» **What you need to do**: Search the listing below for the word "with" and return each line that contains it.

........

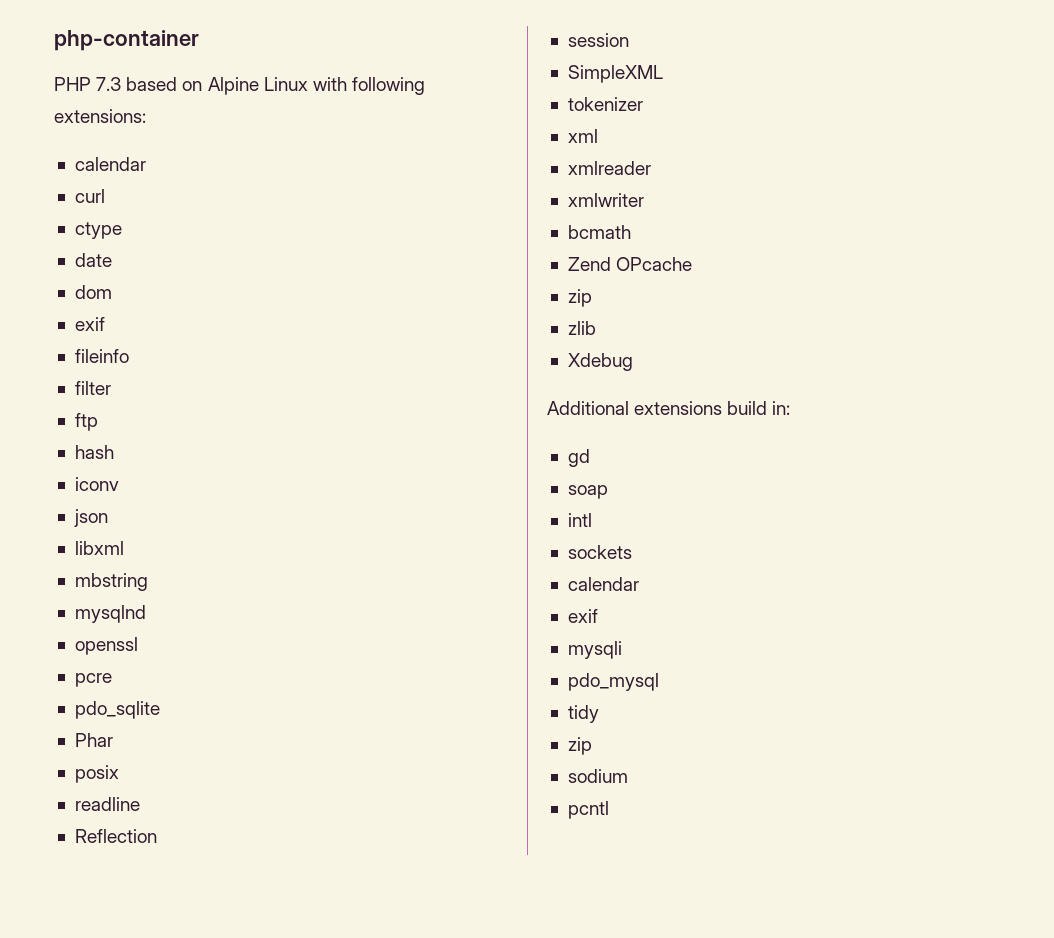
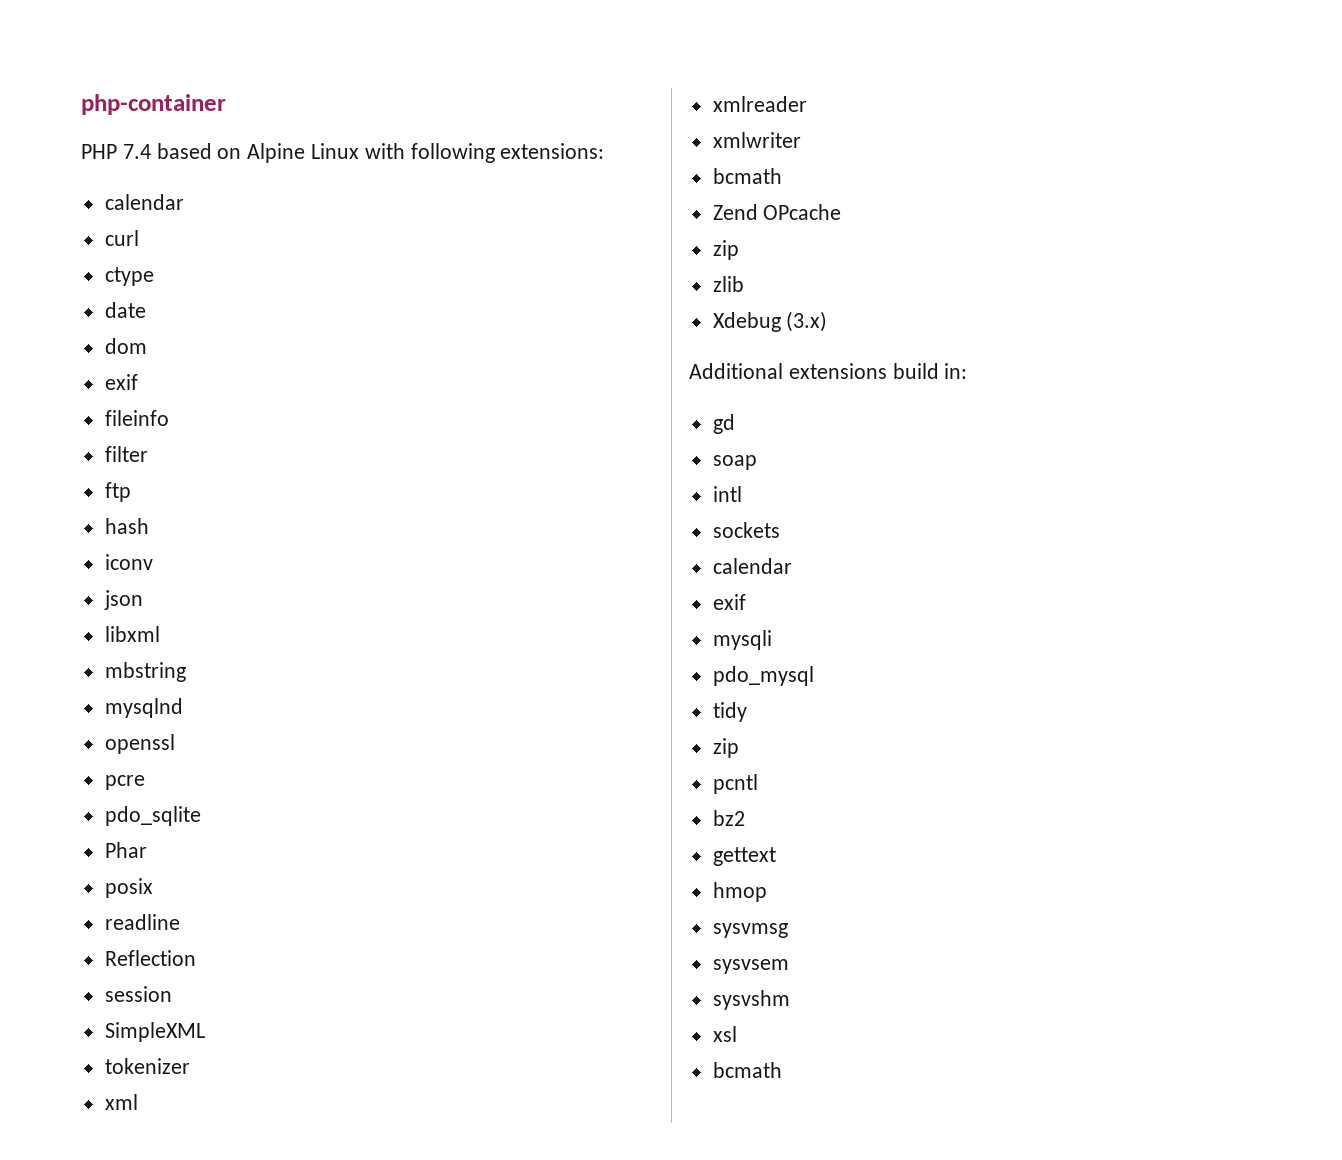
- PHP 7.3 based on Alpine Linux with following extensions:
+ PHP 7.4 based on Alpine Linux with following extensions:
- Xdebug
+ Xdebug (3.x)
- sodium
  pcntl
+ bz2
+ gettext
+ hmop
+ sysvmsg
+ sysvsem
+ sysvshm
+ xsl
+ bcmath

........

» **Solution for this task**:
- PHP 7.3 based on Alpine Linux with following extensions:
+ PHP 7.4 based on Alpine Linux with following extensions:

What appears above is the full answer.